The amicable mood of the Minnesota Senate’s first floor session didn’t last long today once committee meetings got under way.
During the Senate Rules and Administration Committee, DFLers learned that they would face a $444,400 staffing reduction for the biennium, while the majority Republicans voted to stave off any GOP employee reductions in the Senate budget.
The cuts equal about 14 of Senate DFLers’ roughly 40 full-time staffers. The move is part of a plan to cut the Senate’s overall budget by nearly $2.7 million.
Last session was tough, one DFLer on the committee said. After some of the most divisive politics in Minnesota history and the longest state government shutdown last year, Sen. Keith Langseth said, today’s noon commencement had left him in good spirits.
But all that evaporated when discussion of the Senate’s budget heated up, Langseth said, noting that he thought of his house of government as “a family.”
DFL Sen. Richard Cohen agreed. “We’re only like the half-brothers of the family,” he said, referring to the one-sided cuts. “We’re the step-children.”
The remarks prodded the new committee chairman, Senate Majority Leader Dave Senjem, to step in. “OK, OK, OK,” he said quietly, cutting Cohen off.
Sounds like your average “winner takes all” politics?
Not according to the DFL. Cohen, Langseth and Sen James Metzen — who have been involved in crafting the Senate budget for many years — said when the Democrats were in charge, they made every effort to keep cuts equitable across both parties.
This time, “What we’re doing is balancing the Senate budget with cuts to the minority staff,” Cohen said.
The total cut — 5 percent of the Senate budget — was mandated in last session’s budget agreement.
The largest cut is a $1.79 million reduction in full-time-equivalency staffing (which includes the $444,400 cutback).

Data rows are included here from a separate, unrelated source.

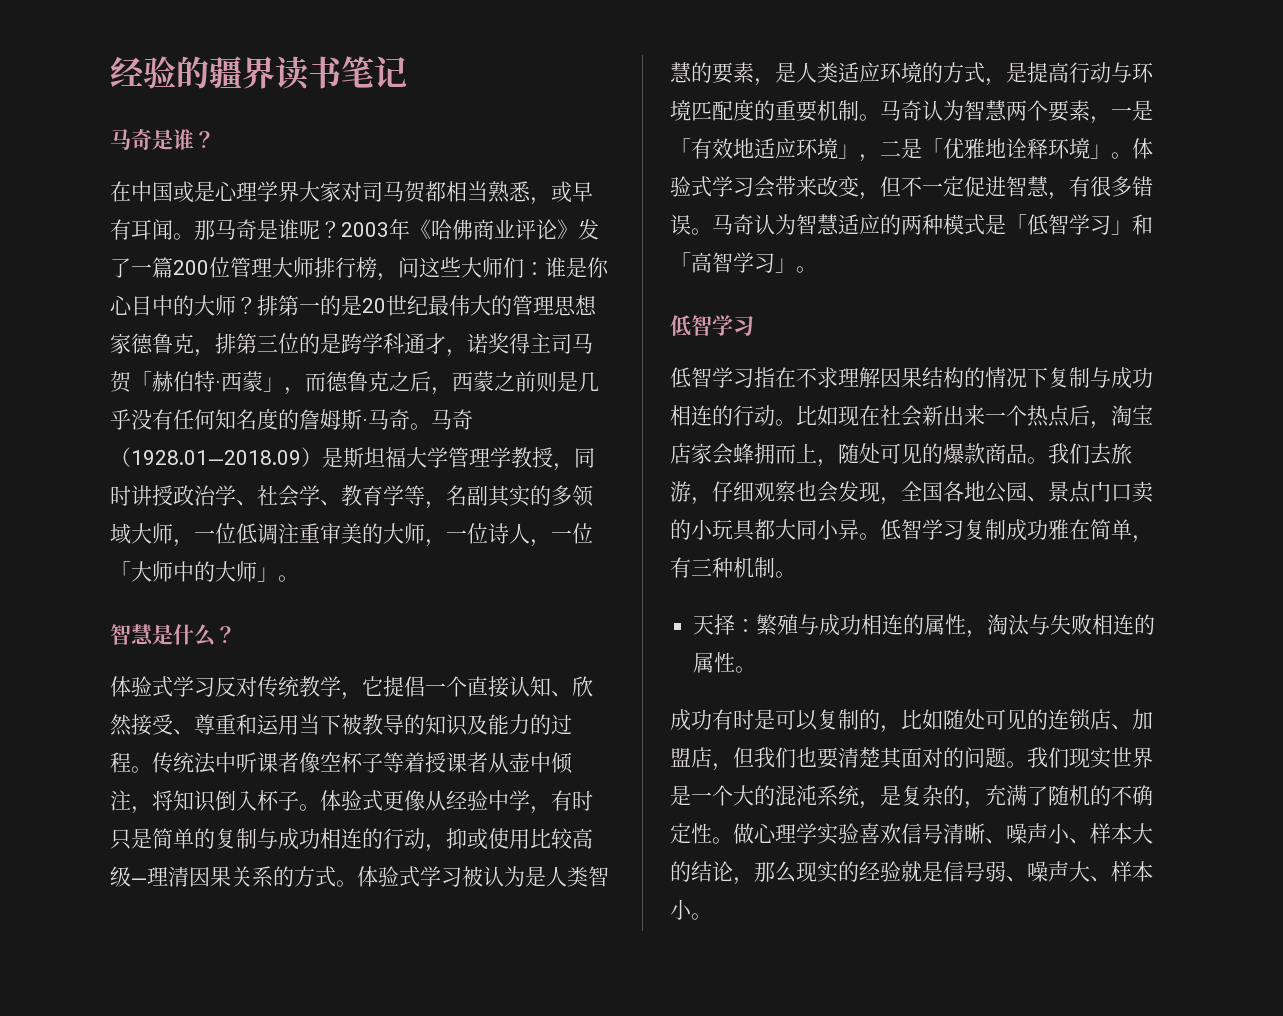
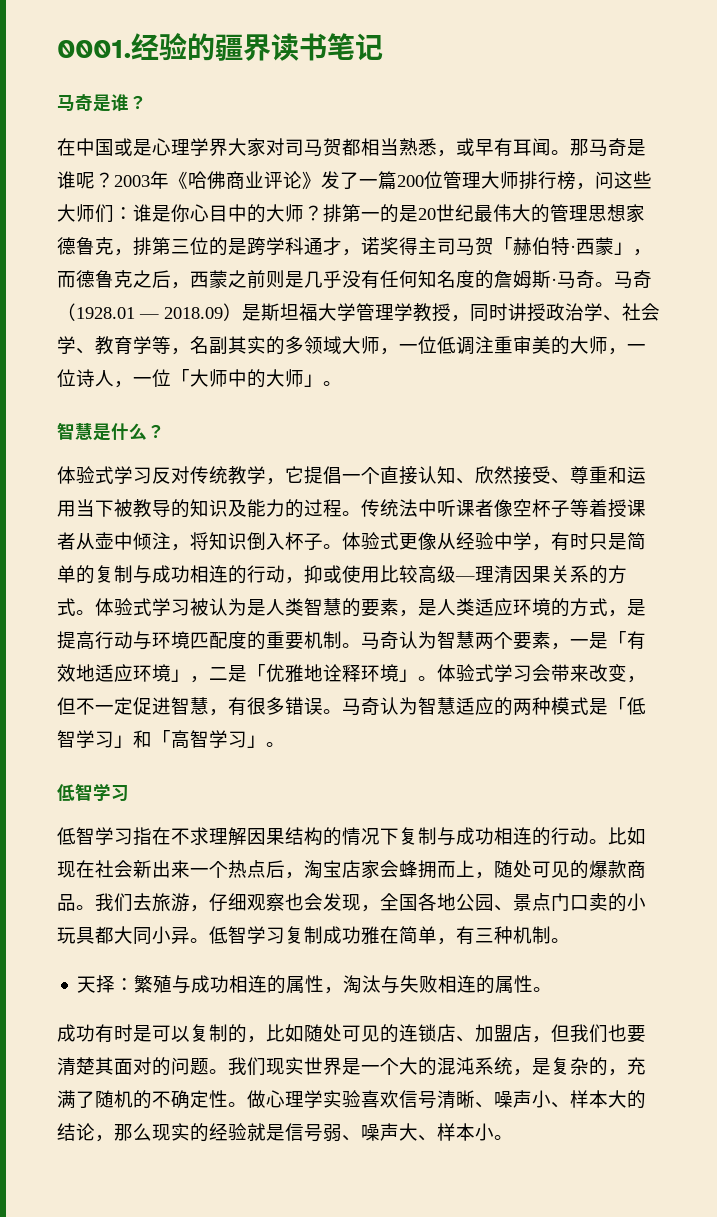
(110, 72) none -> [57,40,131,58] 0001.
[131,450,301,465] 1928.01—2018.09 -> [76,307,223,319] 1928.01 — 2018.09

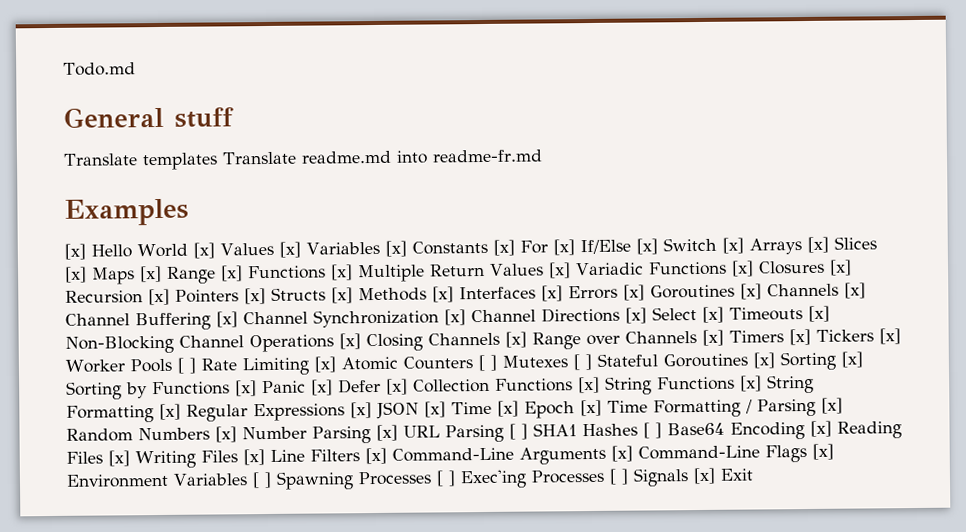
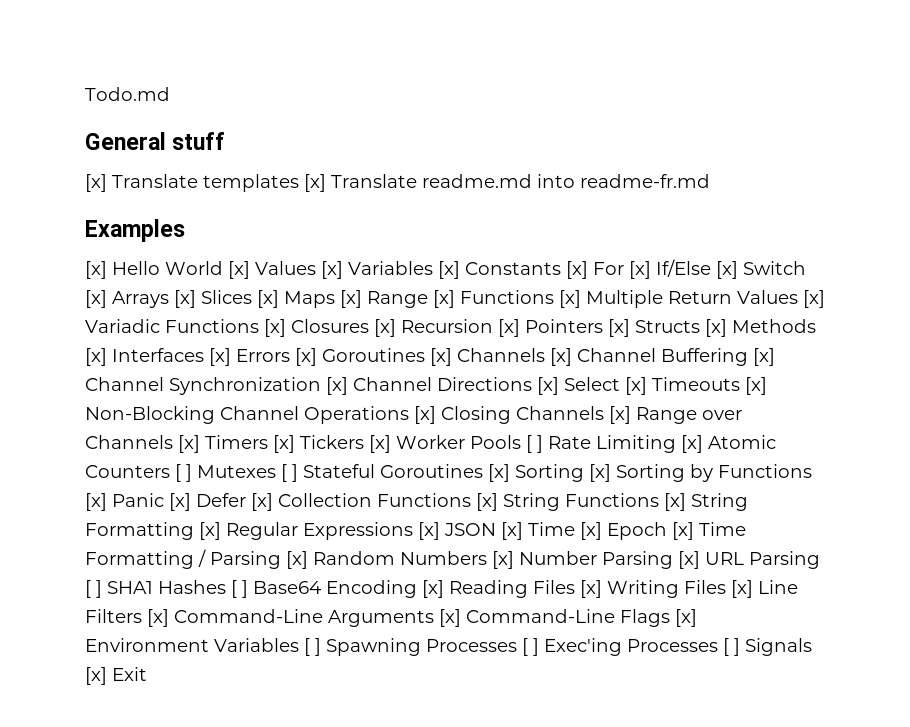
(234, 117) none -> [85,174,107,192] [x]
(218, 161) none -> [304,174,326,192] [x]

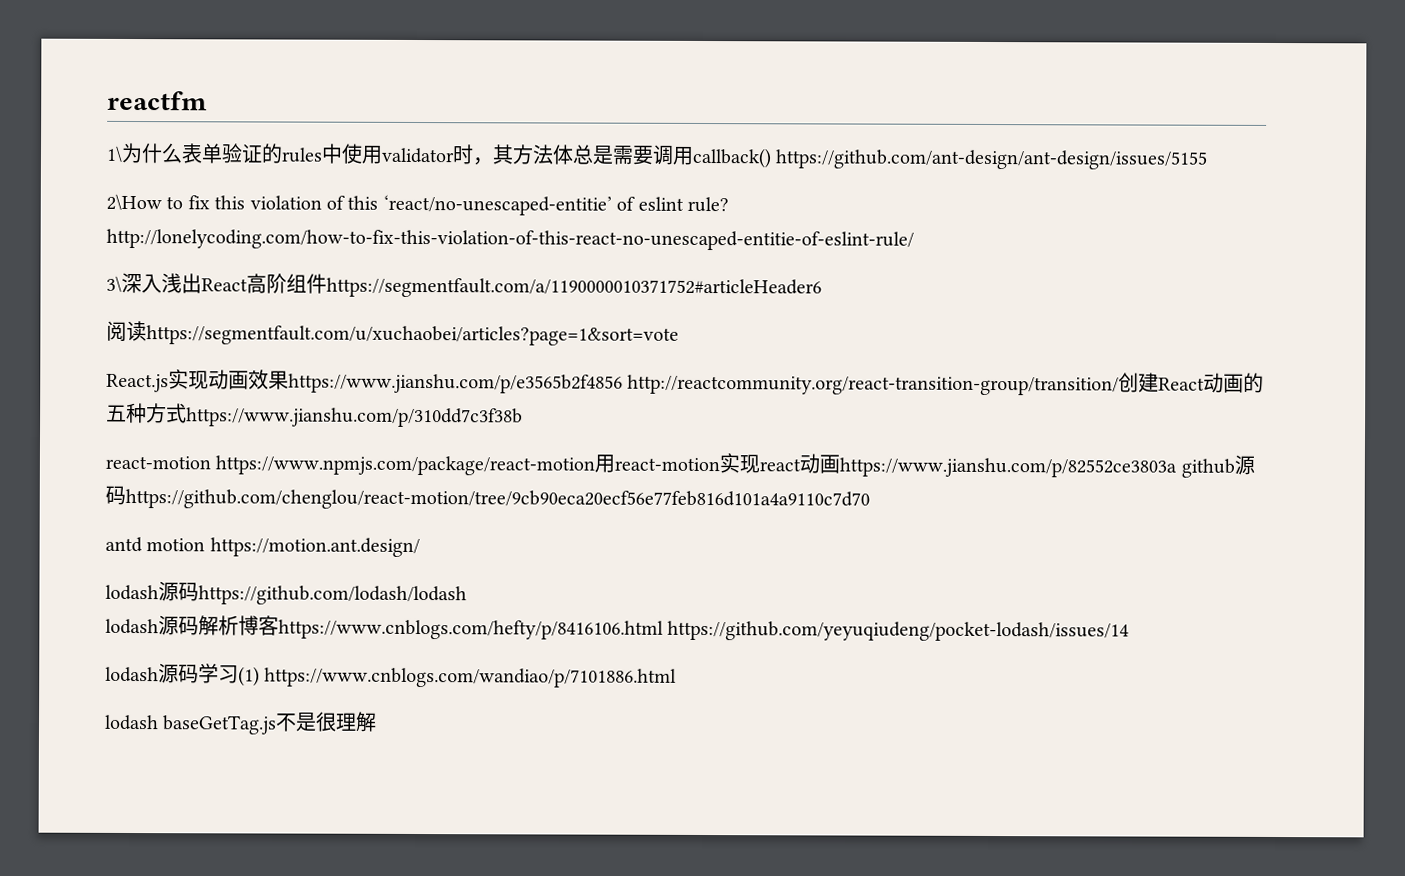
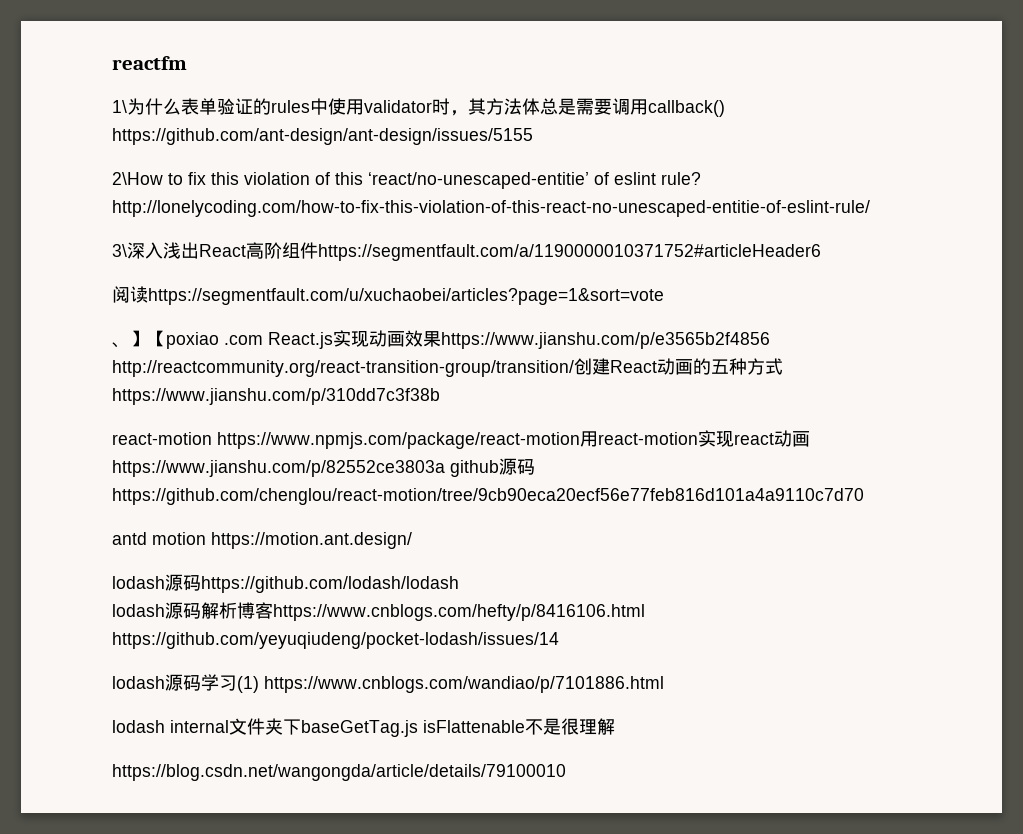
(679, 335) none -> [112,330,263,349] 、】【poxiao .com
[162,715,278,735] baseGetTag.js -> [170,718,525,737] internal文件夹下baseGetTag.js isFlattenable
(378, 721) none -> [112,764,566,781] // https://blog.csdn.net/wangongda/article/details/79100010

Other savings include eliminating match programs and employee furloughs and not hiring temporary staffers, such as committee pages. Nearly 90 percent of the Senate’s spending is tied up in staffing, said Cal Ludeman, the body’s secretary.
Ludeman, selected by Republicans last session, presented the Senate budget to the committee and answered questions.
Like everything in politics, the arguments are open to interpretation. The DFL, despite holding fewer seats than the Republicans, has a $160,000-larger budget for legislative support. That’s likely because of higher DFL salaries that result from its employees gaining seniority over the nearly 40 years it controlled the chamber.
DFLers said it was misleading to not include Republican committee administrators, who have a higher salary than the type of DFL staff members likely to be cut. With those numbers included, the Republicans would likely have a substantially higher budget.
The Rules Committee is the deciding factor on the Senate’s budget, so it won’t appear for discussion before all the members on the floor.
Senate Minority Leader Tom Bakk attempted to amend the budget to “split the baby,” in his words. He would have distributed the roughly $450,000 reduction equally among both parties, but the measure failed.
Republican committee members barely engaged the Democrats, who said it set a precedent for the majority party to effectively make the other side bear most of the budget pain.
Metzen called it a “slippery slope” and said: “I don’t think we should go down it.” Other DFL senators implied that the same fate awaits Republicans if the DFL takes back the Senate this fall.
DFLers also criticized Republicans for adding expenses. Former House Speaker Steve Sviggum was hired at a higher salary to assume Michael Brodkorb’s former position as caucus communications director. Sviggum is paid $102,000, roughly $10,000 more than Brodkorb.
After an hour of discussion, the committee voted along party lines to adopt the budget. Republicans said it allows more flexibility than previous Democratic budgets.
Sen. Claire Robling, a Republican on the committee, said she was open to further amendments that might be “a little more satisfying” to the Democrats.
But she didn’t answer directly when asked if the partisan cuts were fair. “I’ll keep thinking about it,” she said.
After the meeting, Bakk looked back to the collegiality with which the day began. For him, it wasn’t there anymore.
“The first day, what do we do?” Bakk asked rhetorically. “Tell the Democrats they have to lay off 12 to 14 people.”
His conclusion: “They fired the first shot.”